The subjective nature of human color perception was investigated extensively by Josef Albers, a well-known modern American painter, theorist, and educator during the 20th century. His most famous series, Homage to the Square, is a collection of paintings each including three or four nested squares of different colors or color intensities. These artistic experiments illustrate that how a color is perceived by humans is based more on the surrounding environment than the color itself. Take, for example, the two pieces below. At first glance, the background color for the painting on the left seems to be darker than that on the right, yet in reality these two colors are the same. The surrounding environment and the interplay of colors within these pieces give the impression that one is darker than the other. The full details of Alber’s work with color and human perception can be found in his masterwork ‘Interaction of Color,’ published in 1963.

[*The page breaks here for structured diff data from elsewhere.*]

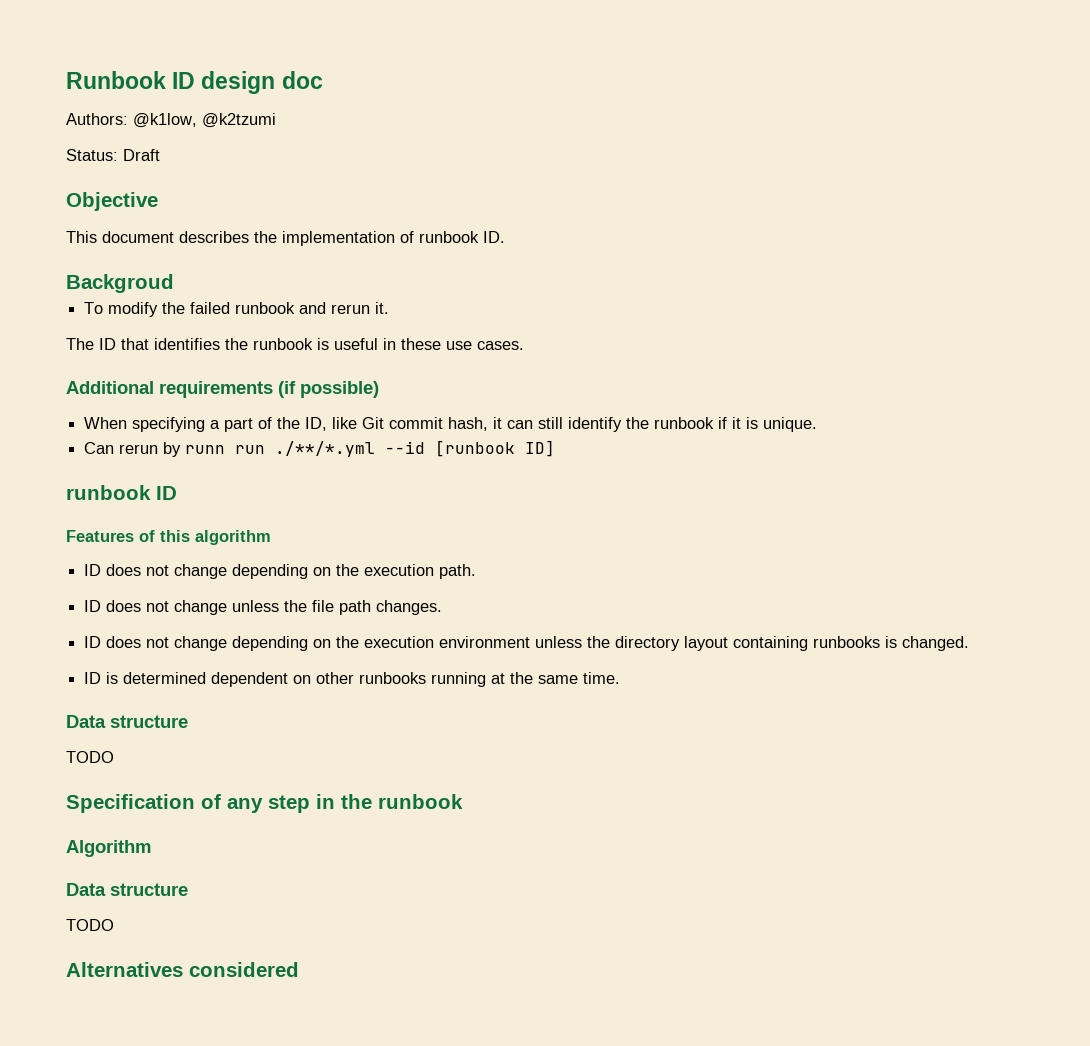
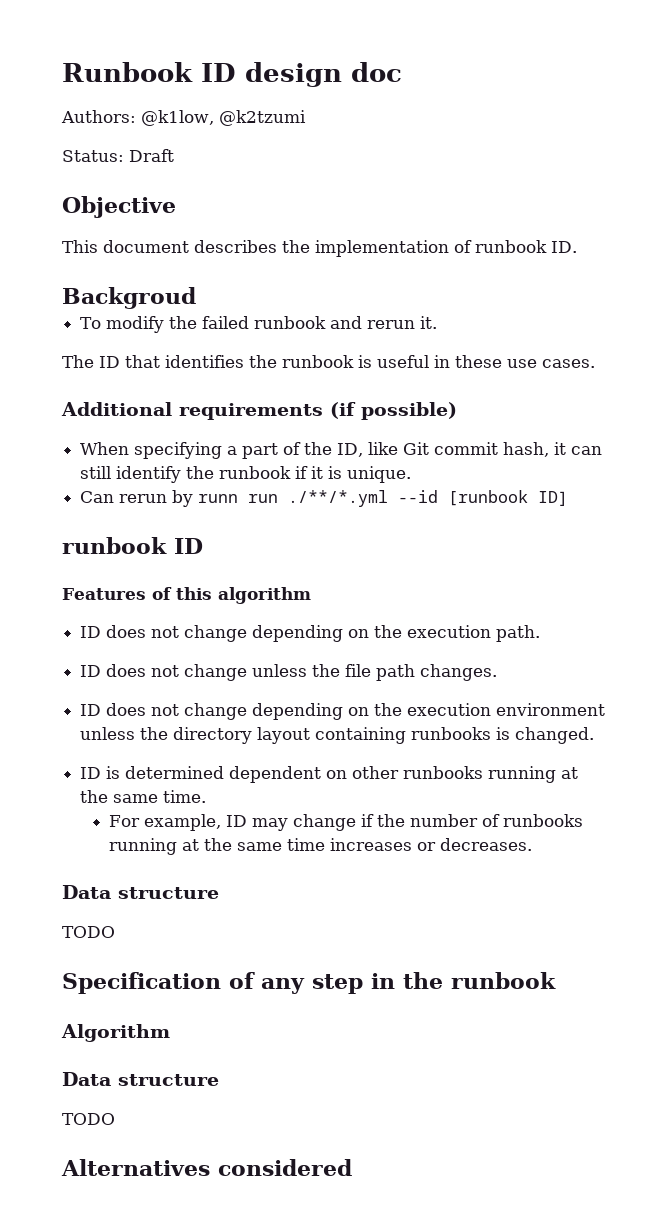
+ For example, ID may change if the number of runbooks running at the same time increases or decreases.

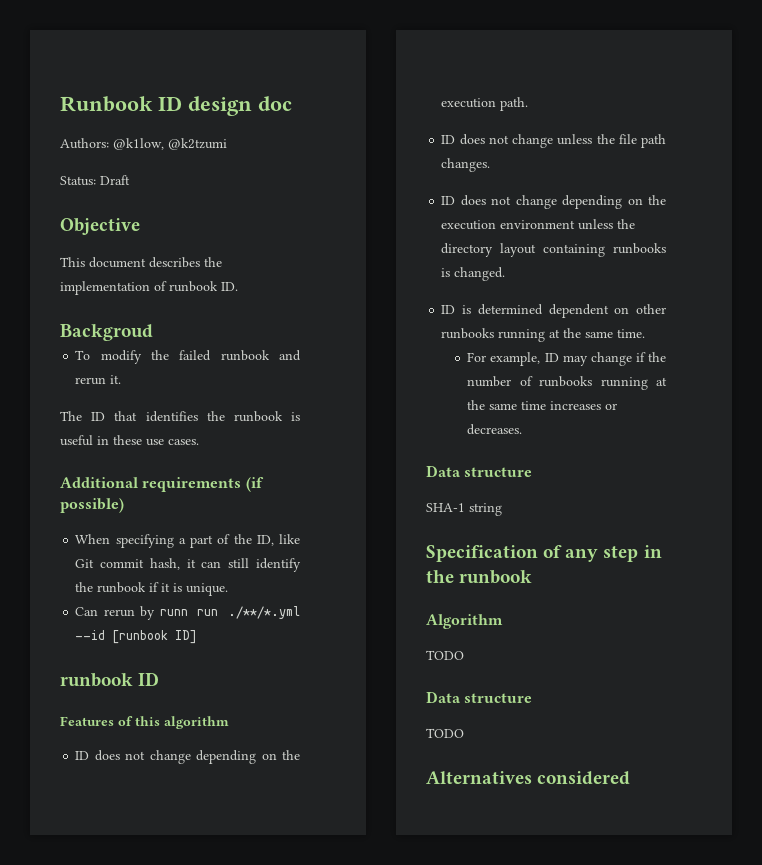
  For example, ID may change if the number of runbooks running at the same time increases or decreases.
  Data structure
- TODO
+ SHA-1 string
  Algorithm
+ TODO

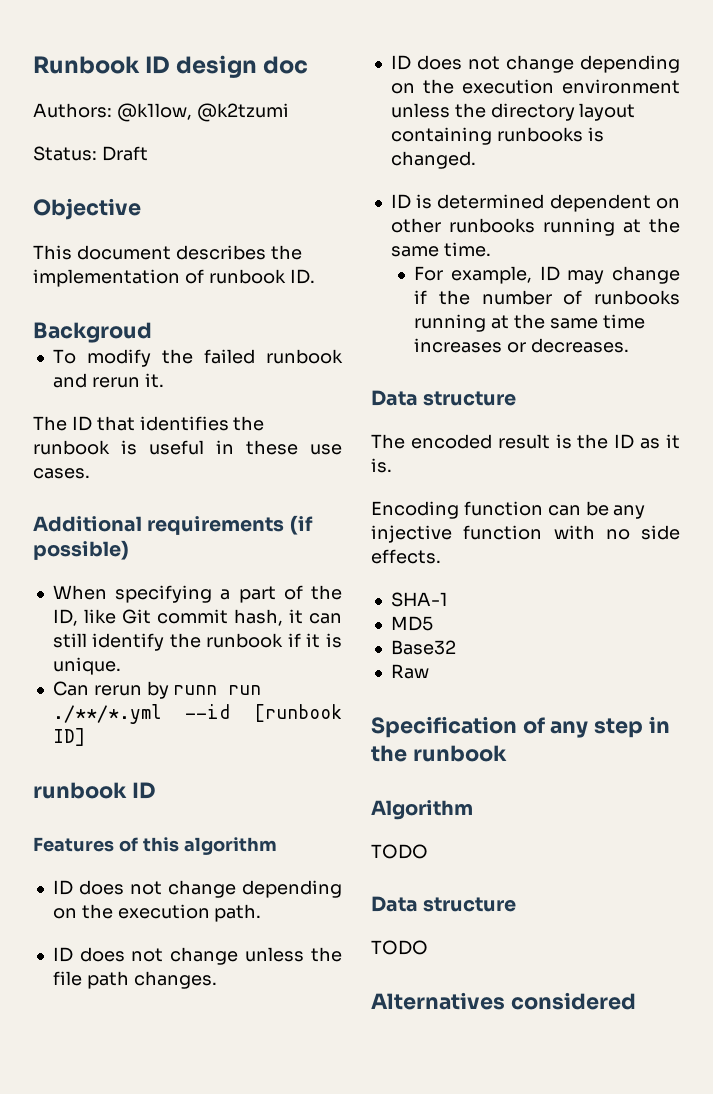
- SHA-1 string
+ The encoded result is the ID as it is.
+ Encoding function can be any injective function with no side effects.
+ SHA-1
+ MD5
+ Base32
+ Raw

Homage to the Square, Josef Albers
We are not capable of creating computers that can detect qualities such as shadow and shading within individual images the way that humans can. Experimental visual computers have been trained to measure surface spectral reflectance, which describes the variability of wavelengths emitted by an image, in a manner similar to human rods and cones; they use an algorithm based on the opponent process to replicate the colors in the image. However, the computer-produced color images of these scenes are inconsistent with what humans perceive, with too many colors present and harsh gradients for contrasts between light and dark. As an example, look at the image below. What do you notice about the difference in the colors of the squares containing the letters A and B? At first glance, it appears that square A is darker and square B is lighter; in reality, these squares are exactly the same color. The human brain can contextualize the colors and identify them as darker or lighter based on the surrounding environment. But a computer would define these colors as the same and could not identify the checkerboard pattern. The same would be true if a computer analyzed the Josef Albers’ paintings; the computer would define the two yellows as the same color, not noticing how the relative intensities resulted in a darker or lighter appearance.
Edward Adelson, MIT, 1995
Humans as an animal species have a unique ability to render color in the context of the surrounding environment, including minute changes in intensities and subtle gradients. However, despite the multitudes of scientists who have studied color perception, from Newton to Edward Adelson, our knowledge of the science behind our color perception is lacking—perhaps best exemplified by our inability to engineer technologies that imitate our perceptions. The importance of color perception in our lives traces its origins back through evolutionary time, and yet our interest in color, through both the mediums of art and science, is an incredible neurological feat unique to humans. We not only admire and are influenced by color, as other visual animals are, but we also have the capability to question and experiment with our own color perception. Color is an integral part of the human experience, and will continue to be explored through the arts and sciences for centuries to come.